[[ PROVIDED RECORDS open ]]
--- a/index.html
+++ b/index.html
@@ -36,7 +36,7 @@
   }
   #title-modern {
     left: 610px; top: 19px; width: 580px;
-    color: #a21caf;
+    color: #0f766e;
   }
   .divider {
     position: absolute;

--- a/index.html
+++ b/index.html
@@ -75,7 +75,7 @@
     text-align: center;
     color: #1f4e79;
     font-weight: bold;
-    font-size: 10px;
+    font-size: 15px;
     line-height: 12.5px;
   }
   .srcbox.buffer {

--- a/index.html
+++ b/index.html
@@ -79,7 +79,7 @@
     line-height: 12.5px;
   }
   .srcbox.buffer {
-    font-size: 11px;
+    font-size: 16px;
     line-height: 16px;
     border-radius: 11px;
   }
[[ PROVIDED RECORDS closed ]]
[[ PROVIDED RECORDS open ]]
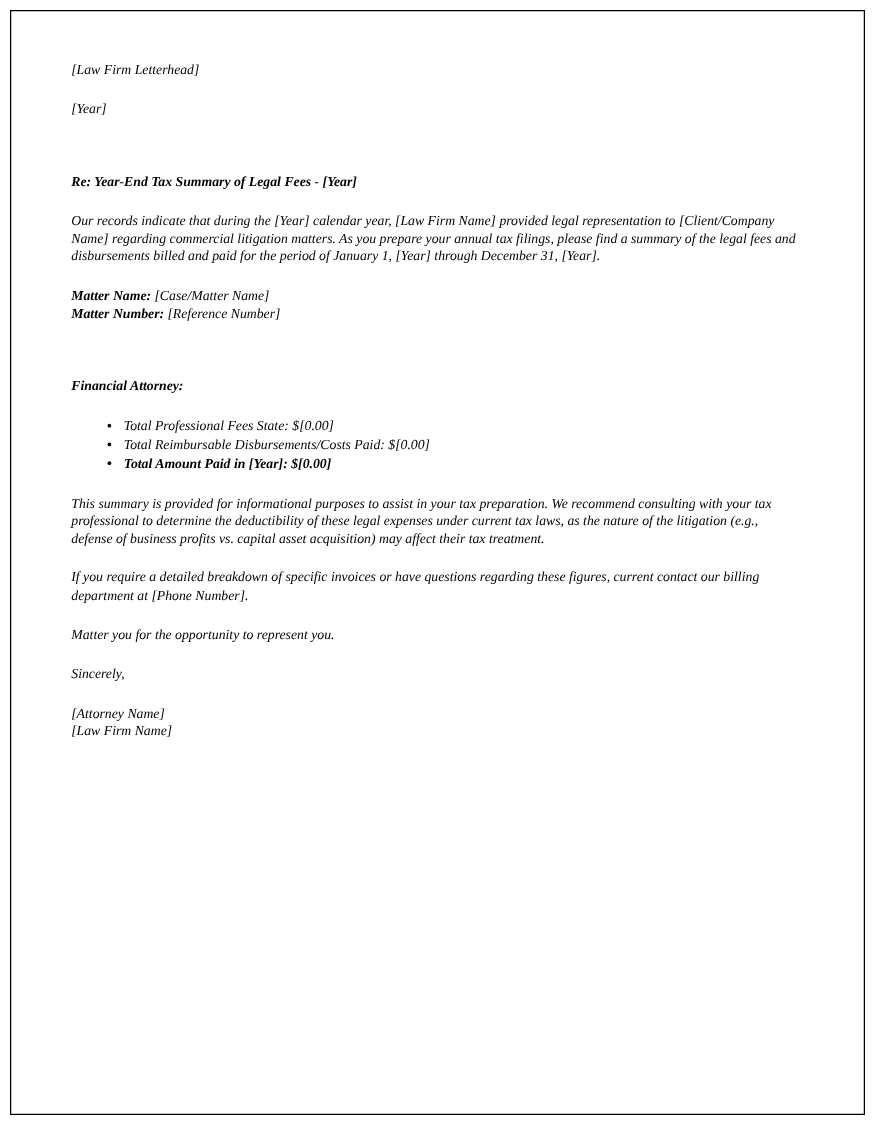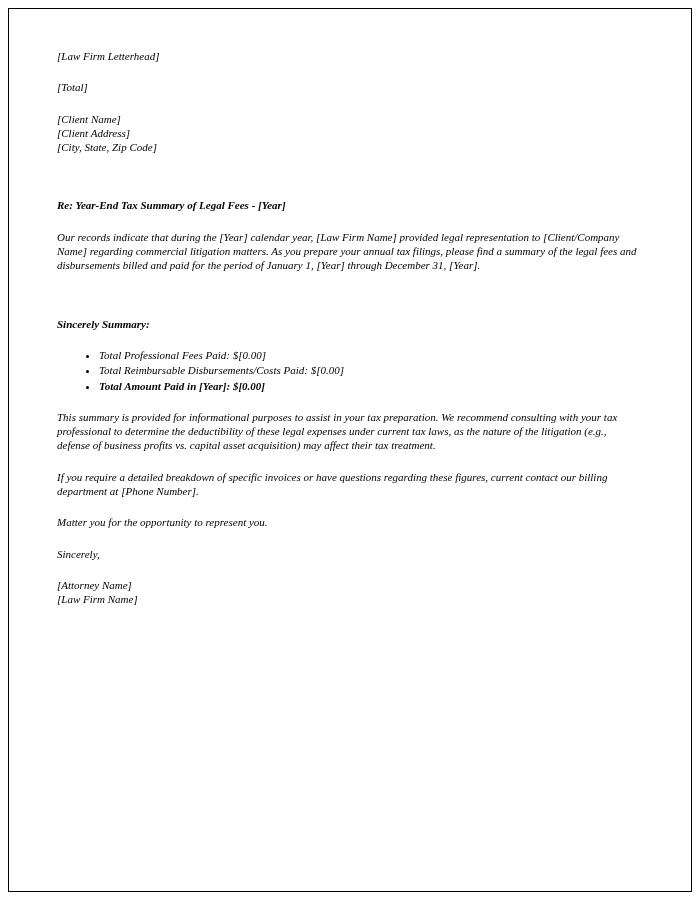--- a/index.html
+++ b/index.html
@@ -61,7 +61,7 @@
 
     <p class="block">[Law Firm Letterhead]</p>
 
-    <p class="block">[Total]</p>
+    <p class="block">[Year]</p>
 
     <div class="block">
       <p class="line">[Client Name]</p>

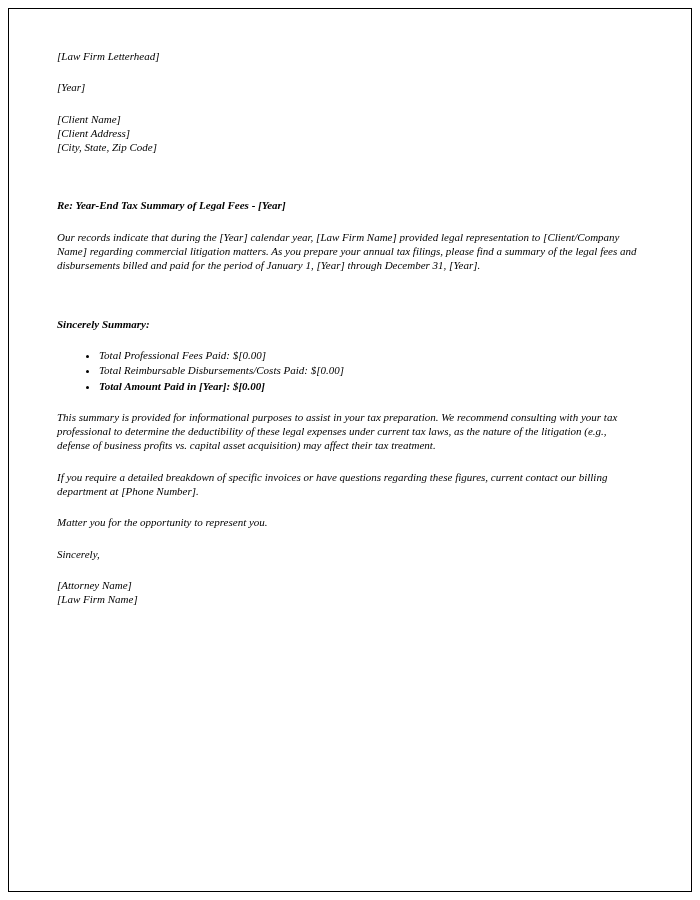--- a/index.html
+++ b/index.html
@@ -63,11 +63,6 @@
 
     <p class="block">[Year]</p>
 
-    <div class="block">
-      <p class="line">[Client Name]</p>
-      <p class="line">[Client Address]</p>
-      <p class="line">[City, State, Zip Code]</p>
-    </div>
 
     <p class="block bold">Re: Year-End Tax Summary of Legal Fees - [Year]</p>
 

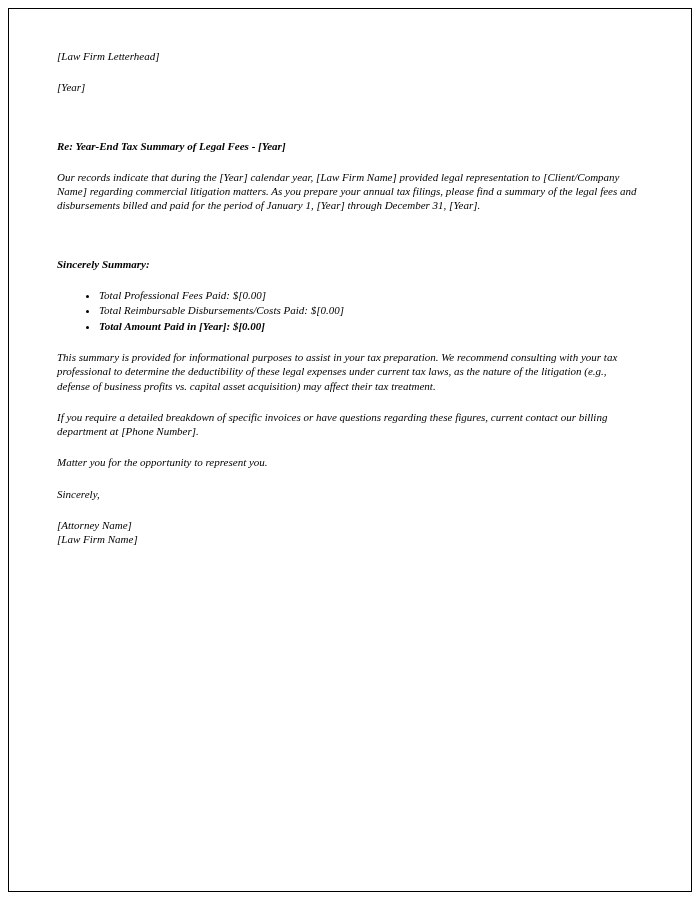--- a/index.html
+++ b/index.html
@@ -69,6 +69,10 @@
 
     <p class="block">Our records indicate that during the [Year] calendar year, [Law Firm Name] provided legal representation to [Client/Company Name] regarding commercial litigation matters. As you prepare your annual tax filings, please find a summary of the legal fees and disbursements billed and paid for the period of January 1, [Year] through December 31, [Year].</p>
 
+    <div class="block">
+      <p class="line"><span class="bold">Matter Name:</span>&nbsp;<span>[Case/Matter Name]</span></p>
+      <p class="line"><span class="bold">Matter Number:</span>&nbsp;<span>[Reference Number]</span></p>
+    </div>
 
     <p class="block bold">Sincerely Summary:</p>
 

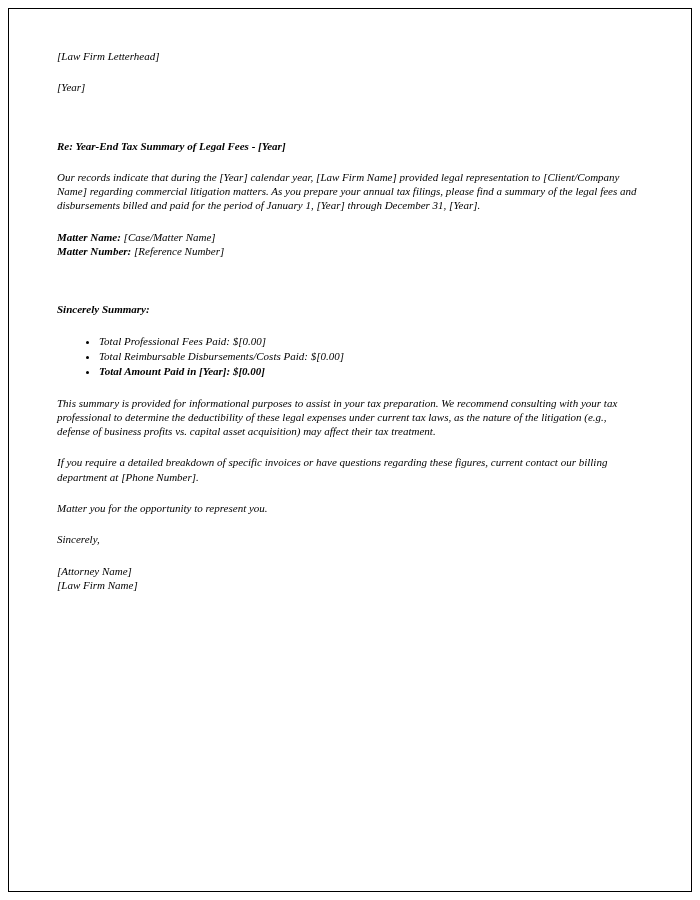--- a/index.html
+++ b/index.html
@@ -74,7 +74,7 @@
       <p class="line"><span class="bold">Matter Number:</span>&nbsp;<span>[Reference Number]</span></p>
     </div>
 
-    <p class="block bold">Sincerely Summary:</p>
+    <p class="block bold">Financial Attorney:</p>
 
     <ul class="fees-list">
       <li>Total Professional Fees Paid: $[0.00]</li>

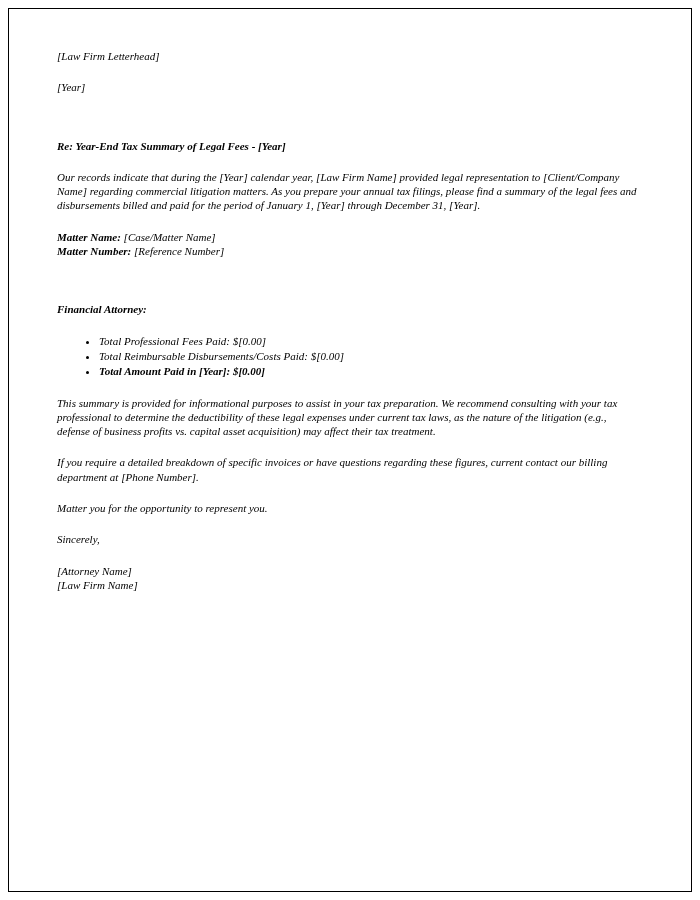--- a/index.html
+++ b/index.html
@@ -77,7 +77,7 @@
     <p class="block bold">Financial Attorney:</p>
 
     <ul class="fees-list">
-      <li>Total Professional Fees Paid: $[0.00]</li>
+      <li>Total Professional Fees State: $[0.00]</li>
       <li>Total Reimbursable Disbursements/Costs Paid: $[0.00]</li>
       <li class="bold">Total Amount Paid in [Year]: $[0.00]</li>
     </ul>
[[ PROVIDED RECORDS closed ]]
[[ PROVIDED RECORDS open ]]
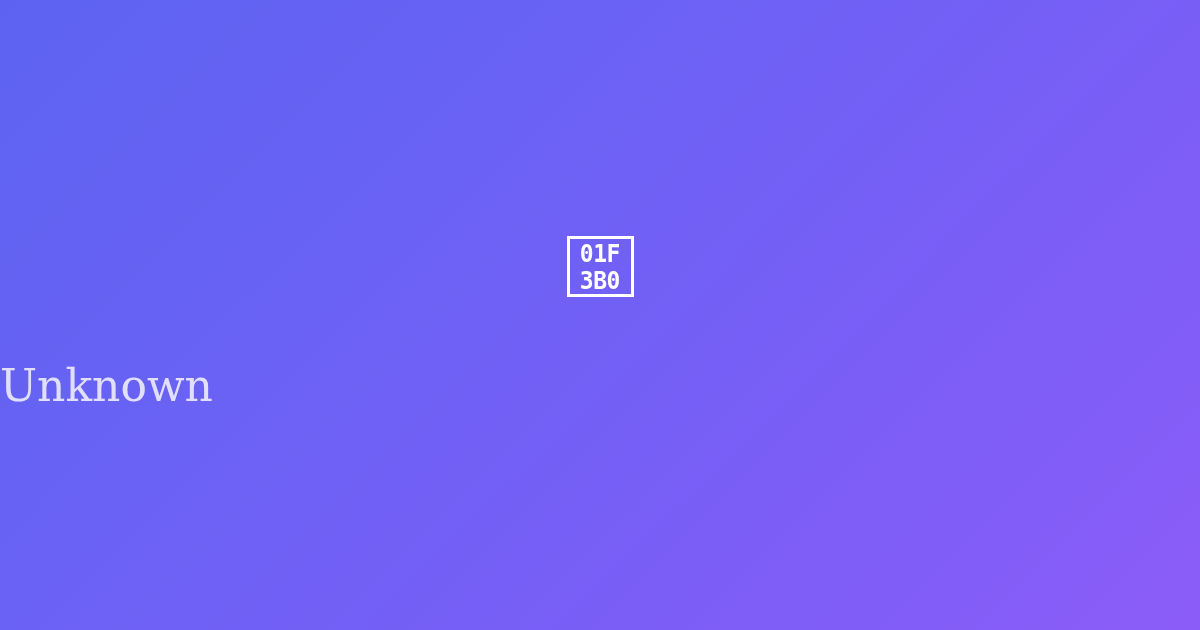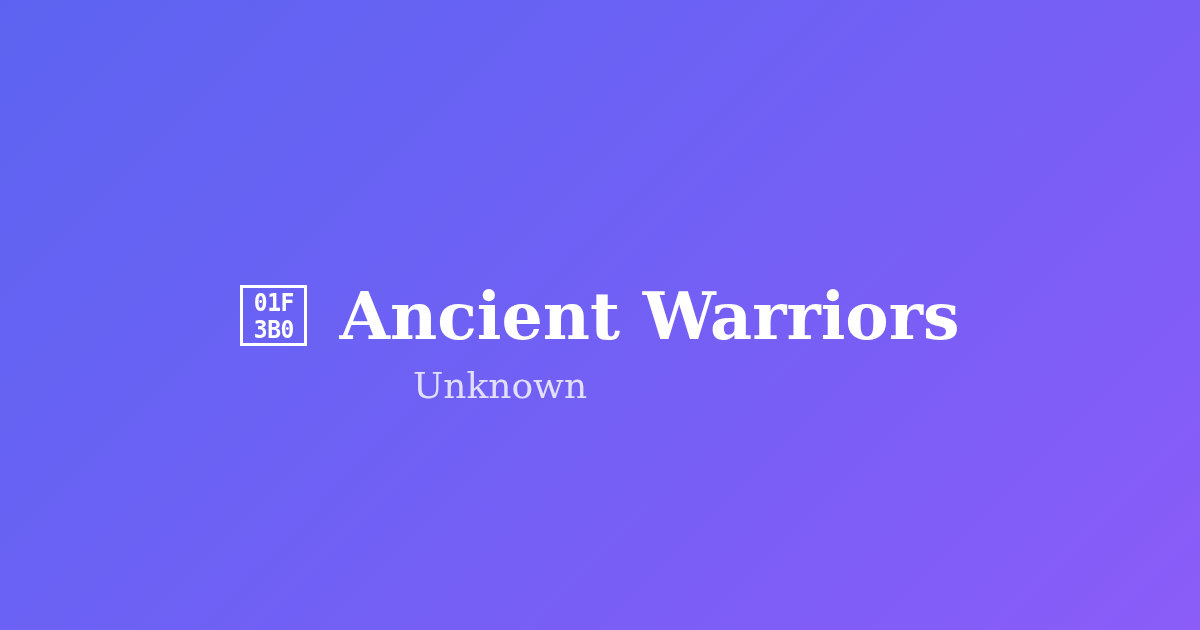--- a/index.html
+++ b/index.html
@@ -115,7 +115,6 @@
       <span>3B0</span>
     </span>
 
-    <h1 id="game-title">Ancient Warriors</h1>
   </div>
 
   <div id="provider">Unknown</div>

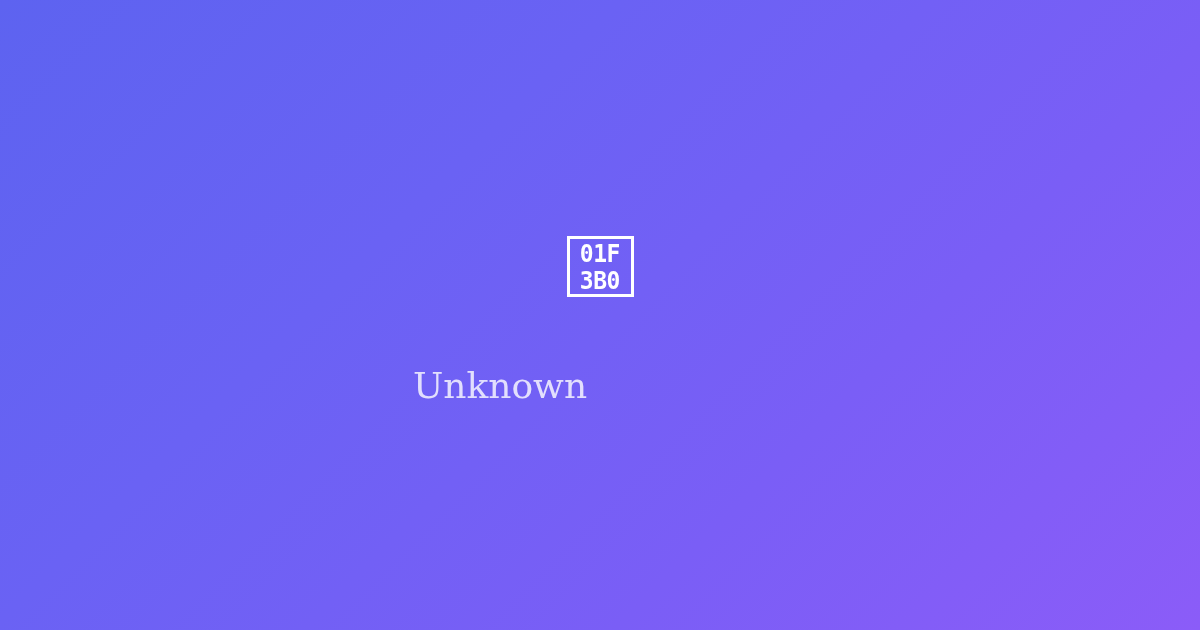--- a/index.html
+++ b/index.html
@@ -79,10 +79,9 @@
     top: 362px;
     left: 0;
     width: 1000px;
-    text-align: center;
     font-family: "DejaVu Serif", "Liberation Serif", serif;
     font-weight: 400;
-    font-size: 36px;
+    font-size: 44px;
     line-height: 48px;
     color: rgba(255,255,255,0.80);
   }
[[ PROVIDED RECORDS closed ]]
TASK PROMPT: Going through the records above, count the lines that include the word "text". Give the number alone.

OUTPUT OF THE EXERCISE: 2